Deep brain stimulation (DBS) is like a pacemaker for the brain. Tiny wires are put in the brain to send small electrical signals to help specific areas. Doctors aren't completely sure how it works, but it might stop or start brain signals, change how signals travel, or filter them out. Tests show it can change brain activity related to drugs.

Potential advantages of deep brain stimulation

DBS could help people stop using drugs and lessen the chances of relapse. It might also help with other mental health issues that often go along with addiction. It's also more convenient than other treatments.

Potential risks

DBS has some risks, like bleeding in the brain or infection. Sometimes it can cause side effects like mood changes. DBS is only used when other treatments haven't worked, but deciding when someone needs it is tricky.
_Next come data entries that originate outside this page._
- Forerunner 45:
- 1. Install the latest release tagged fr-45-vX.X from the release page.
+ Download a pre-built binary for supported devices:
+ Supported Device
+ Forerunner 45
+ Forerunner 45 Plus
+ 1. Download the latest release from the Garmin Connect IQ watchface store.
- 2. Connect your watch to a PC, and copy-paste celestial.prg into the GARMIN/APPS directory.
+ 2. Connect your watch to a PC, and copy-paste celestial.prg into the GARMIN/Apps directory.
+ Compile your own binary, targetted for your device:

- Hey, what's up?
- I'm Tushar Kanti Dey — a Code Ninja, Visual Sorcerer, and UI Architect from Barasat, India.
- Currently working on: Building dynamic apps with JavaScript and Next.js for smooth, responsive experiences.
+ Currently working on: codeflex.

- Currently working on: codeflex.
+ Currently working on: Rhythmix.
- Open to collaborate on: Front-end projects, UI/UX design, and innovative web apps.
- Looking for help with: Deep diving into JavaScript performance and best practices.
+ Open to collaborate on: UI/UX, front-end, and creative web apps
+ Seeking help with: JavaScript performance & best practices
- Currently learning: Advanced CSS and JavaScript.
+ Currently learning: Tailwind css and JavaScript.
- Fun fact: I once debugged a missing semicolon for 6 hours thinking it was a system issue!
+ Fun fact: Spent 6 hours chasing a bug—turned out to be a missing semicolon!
Four foundational principles

Doctors follow rules to help patients: respecting their choices (autonomy), doing what's best for them (beneficence), not harming them (non-maleficence), and making sure everyone has fair access to care (justice). Drug addiction makes following these rules hard because people's thinking and choices can be affected.

Ethics in the research setting

Scientists need to do more studies to make sure DBS is safe and works well for addiction. Studies on animals aren't always the same as what happens in humans. It's important to treat people fairly in these studies and make sure they understand what's happening.

Legal considerations

There aren't many laws about DBS for addiction yet. Doctors can learn from laws about other brain treatments. It's very important for patients to understand the risks and what they are agreeing to before the surgery happens. There are also issues about forcing someone to have this kind of treatment.